Start of DATASET EXCERPTS

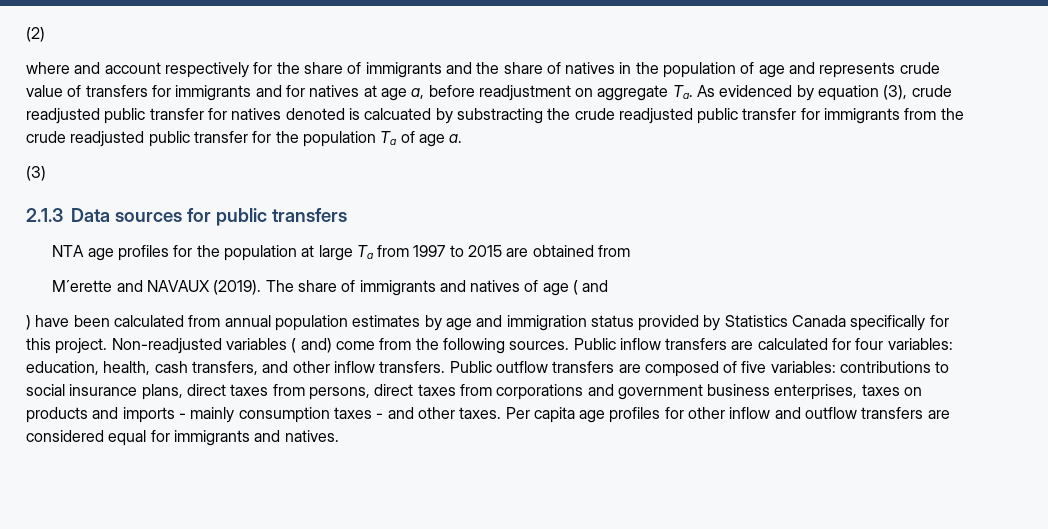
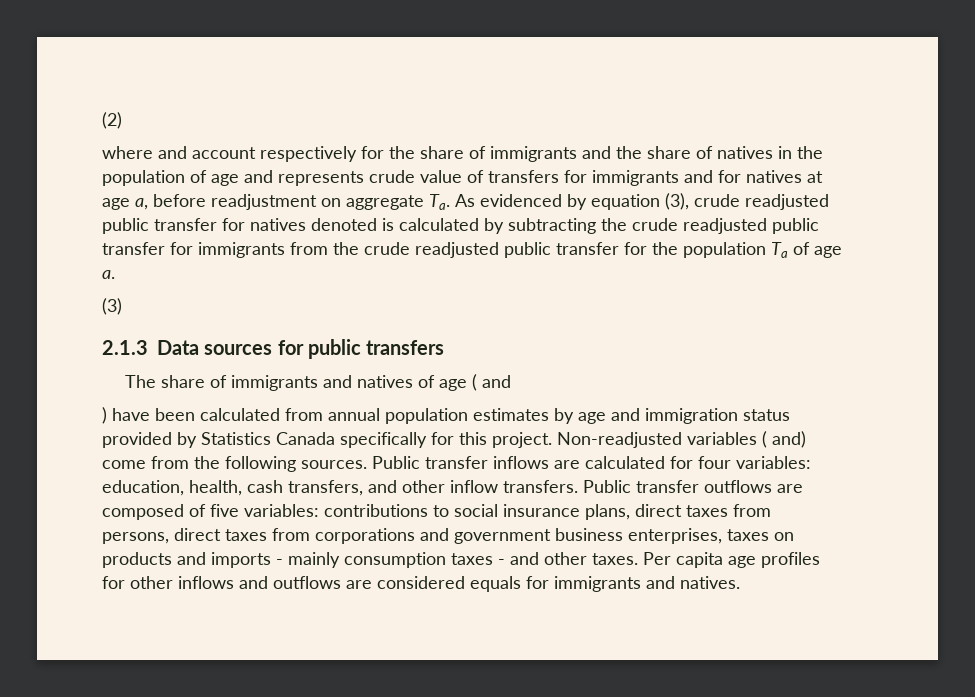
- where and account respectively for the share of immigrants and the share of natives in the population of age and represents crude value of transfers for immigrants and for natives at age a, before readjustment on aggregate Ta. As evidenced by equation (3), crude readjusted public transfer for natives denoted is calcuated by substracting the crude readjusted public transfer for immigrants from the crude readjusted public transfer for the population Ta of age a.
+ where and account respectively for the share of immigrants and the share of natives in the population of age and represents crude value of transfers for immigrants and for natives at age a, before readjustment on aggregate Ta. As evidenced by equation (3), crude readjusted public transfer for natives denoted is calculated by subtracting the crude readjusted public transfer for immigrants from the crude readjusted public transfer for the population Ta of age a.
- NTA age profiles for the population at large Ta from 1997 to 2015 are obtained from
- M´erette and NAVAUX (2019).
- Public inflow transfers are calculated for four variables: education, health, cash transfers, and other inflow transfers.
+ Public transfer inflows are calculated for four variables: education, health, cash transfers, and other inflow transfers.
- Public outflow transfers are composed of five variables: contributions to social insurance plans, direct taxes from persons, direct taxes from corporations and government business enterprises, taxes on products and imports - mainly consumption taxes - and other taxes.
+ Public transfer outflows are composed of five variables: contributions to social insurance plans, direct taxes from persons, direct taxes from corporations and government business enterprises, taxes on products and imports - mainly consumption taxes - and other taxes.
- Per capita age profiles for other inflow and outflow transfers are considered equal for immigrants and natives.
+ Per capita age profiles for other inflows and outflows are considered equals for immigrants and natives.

End of DATASET EXCERPTS
Start of DATASET EXCERPTS

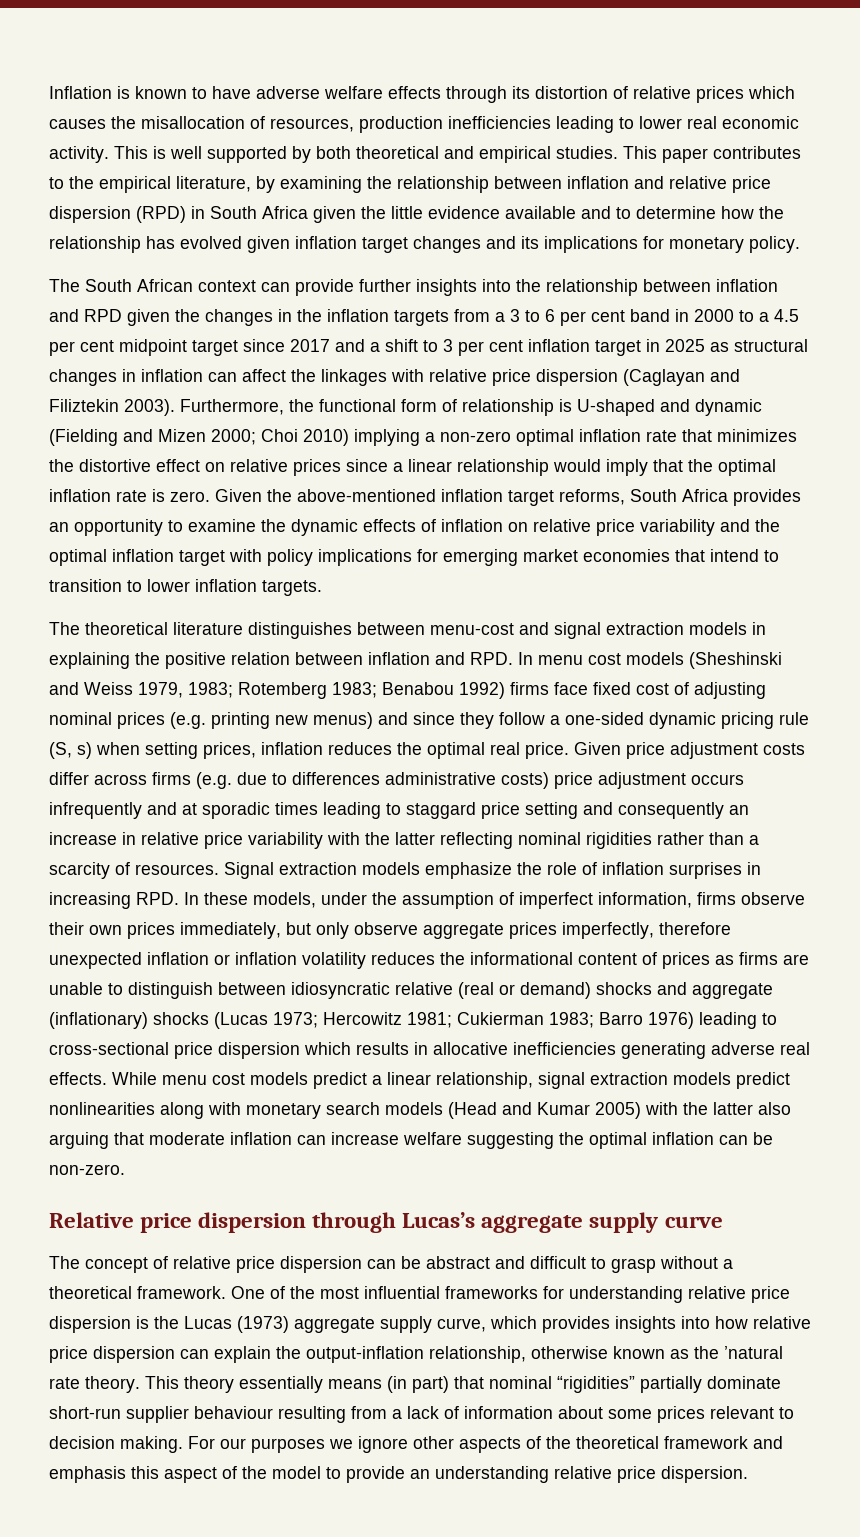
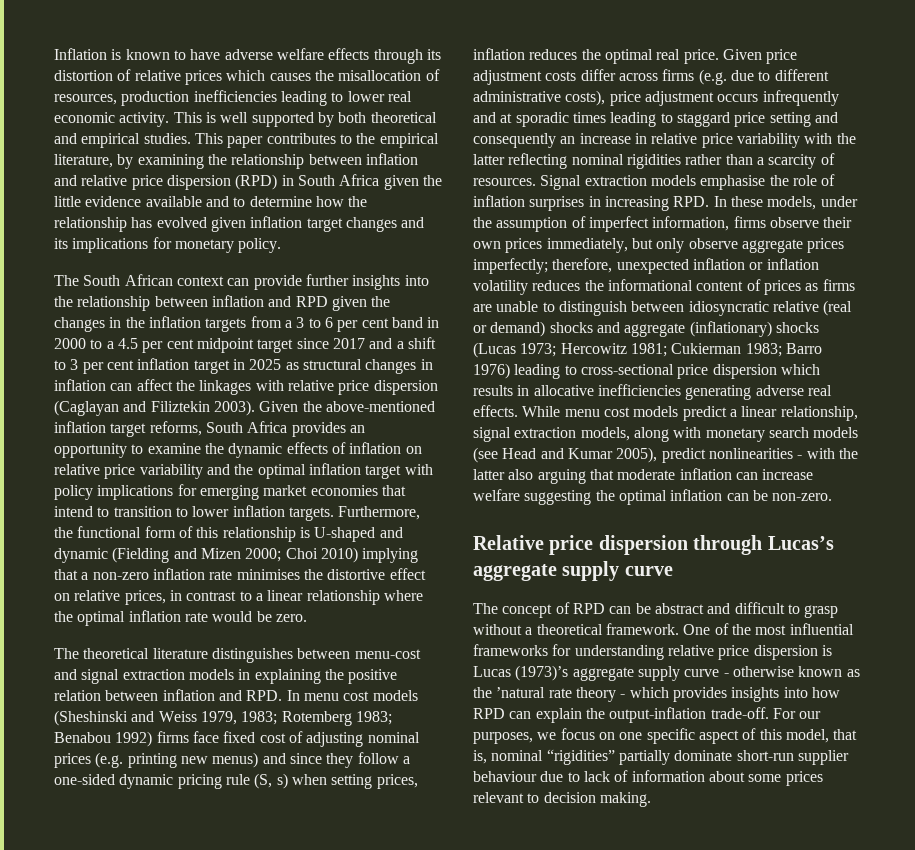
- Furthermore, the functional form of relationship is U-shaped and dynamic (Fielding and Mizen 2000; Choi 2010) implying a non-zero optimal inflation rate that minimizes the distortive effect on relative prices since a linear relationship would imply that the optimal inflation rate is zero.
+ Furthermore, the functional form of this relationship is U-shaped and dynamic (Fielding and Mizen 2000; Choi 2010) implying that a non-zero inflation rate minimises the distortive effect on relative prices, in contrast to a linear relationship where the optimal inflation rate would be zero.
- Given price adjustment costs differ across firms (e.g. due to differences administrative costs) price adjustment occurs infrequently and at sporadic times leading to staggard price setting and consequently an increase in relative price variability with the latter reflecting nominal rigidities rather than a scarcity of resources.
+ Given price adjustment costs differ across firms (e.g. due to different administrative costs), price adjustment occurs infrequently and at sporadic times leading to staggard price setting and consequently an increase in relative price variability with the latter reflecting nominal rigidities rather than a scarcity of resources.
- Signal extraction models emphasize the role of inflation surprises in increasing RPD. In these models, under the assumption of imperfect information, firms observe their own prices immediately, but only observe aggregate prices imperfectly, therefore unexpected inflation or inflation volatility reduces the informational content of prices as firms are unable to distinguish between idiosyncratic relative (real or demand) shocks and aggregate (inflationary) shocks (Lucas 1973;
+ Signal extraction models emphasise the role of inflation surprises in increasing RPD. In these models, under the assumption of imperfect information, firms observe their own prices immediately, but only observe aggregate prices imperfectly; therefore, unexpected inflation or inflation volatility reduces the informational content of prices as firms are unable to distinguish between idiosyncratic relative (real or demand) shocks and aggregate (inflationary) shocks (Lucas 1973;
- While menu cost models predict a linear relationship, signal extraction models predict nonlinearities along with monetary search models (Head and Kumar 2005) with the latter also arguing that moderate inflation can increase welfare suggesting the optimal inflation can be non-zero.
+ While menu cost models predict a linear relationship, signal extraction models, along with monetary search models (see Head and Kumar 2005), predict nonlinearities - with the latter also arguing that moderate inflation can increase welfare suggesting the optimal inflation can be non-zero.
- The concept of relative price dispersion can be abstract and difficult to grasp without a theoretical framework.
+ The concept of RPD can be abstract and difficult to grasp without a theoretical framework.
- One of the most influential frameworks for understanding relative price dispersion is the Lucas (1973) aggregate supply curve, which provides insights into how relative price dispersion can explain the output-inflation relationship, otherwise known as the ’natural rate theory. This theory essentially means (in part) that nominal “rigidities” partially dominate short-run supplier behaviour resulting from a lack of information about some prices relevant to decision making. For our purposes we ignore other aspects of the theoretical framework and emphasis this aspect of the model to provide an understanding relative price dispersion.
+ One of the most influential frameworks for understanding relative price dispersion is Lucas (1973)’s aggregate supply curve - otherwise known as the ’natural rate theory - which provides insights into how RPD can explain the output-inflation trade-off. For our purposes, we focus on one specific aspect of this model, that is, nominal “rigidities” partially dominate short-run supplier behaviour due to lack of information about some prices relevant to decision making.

End of DATASET EXCERPTS

TASK OBJECTIVE = From the data above, gather every line that includes the word "theory".

EXERCISE RESULT =
- One of the most influential frameworks for understanding relative price dispersion is the Lucas (1973) aggregate supply curve, which provides insights into how relative price dispersion can explain the output-inflation relationship, otherwise known as the ’natural rate theory. This theory essentially means (in part) that nominal “rigidities” partially dominate short-run supplier behaviour resulting from a lack of information about some prices relevant to decision making. For our purposes we ignore other aspects of the theoretical framework and emphasis this aspect of the model to provide an understanding relative price dispersion.
+ One of the most influential frameworks for understanding relative price dispersion is Lucas (1973)’s aggregate supply curve - otherwise known as the ’natural rate theory - which provides insights into how RPD can explain the output-inflation trade-off. For our purposes, we focus on one specific aspect of this model, that is, nominal “rigidities” partially dominate short-run supplier behaviour due to lack of information about some prices relevant to decision making.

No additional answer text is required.